Output exactly the lines spanning from the line containing "top: 552px ->" to the last line of the entries, inclusive.

Web interface edit records:

■ ■ ■ ■ ■ ■ ■

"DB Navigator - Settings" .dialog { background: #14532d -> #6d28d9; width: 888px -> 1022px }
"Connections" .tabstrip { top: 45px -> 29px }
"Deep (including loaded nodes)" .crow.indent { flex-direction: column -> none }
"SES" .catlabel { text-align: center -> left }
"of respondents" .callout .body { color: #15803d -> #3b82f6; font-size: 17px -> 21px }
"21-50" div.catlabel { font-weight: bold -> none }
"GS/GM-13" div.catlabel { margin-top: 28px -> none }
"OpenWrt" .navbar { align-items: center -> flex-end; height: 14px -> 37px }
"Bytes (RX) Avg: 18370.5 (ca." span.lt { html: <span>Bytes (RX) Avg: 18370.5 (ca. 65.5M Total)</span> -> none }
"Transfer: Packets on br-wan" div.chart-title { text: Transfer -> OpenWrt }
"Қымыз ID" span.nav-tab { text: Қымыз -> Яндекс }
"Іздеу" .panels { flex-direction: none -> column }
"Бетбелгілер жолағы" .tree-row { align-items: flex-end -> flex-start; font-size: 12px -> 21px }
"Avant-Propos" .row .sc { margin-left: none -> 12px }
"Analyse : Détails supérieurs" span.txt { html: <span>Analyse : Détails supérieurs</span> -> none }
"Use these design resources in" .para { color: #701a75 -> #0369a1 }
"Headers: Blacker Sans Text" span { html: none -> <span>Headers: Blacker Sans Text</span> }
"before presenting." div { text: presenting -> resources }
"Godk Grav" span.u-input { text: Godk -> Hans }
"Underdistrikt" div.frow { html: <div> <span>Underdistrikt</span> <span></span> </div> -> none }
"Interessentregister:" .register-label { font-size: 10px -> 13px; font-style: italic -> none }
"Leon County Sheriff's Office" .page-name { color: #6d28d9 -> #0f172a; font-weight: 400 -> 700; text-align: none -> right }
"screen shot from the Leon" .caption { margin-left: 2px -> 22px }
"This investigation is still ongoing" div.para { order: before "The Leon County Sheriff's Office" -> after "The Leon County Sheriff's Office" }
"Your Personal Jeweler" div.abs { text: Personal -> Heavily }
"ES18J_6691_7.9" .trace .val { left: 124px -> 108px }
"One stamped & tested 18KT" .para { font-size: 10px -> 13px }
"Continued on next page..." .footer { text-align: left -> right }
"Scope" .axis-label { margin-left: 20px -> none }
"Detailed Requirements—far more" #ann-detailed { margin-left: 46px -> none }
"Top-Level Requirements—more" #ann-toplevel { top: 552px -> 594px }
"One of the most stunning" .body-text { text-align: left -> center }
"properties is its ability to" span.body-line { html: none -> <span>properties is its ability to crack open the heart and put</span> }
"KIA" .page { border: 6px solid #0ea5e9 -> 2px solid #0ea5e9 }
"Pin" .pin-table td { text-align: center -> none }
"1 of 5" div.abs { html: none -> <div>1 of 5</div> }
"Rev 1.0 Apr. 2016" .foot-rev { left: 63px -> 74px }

■ ■ ■ ■ ■ ■ ■

__Solution to this exercise__
"Top-Level Requirements—more" #ann-toplevel { top: 552px -> 594px }
"One of the most stunning" .body-text { text-align: left -> center }
"properties is its ability to" span.body-line { html: none -> <span>properties is its ability to crack open the heart and put</span> }
"KIA" .page { border: 6px solid #0ea5e9 -> 2px solid #0ea5e9 }
"Pin" .pin-table td { text-align: center -> none }
"1 of 5" div.abs { html: none -> <div>1 of 5</div> }
"Rev 1.0 Apr. 2016" .foot-rev { left: 63px -> 74px }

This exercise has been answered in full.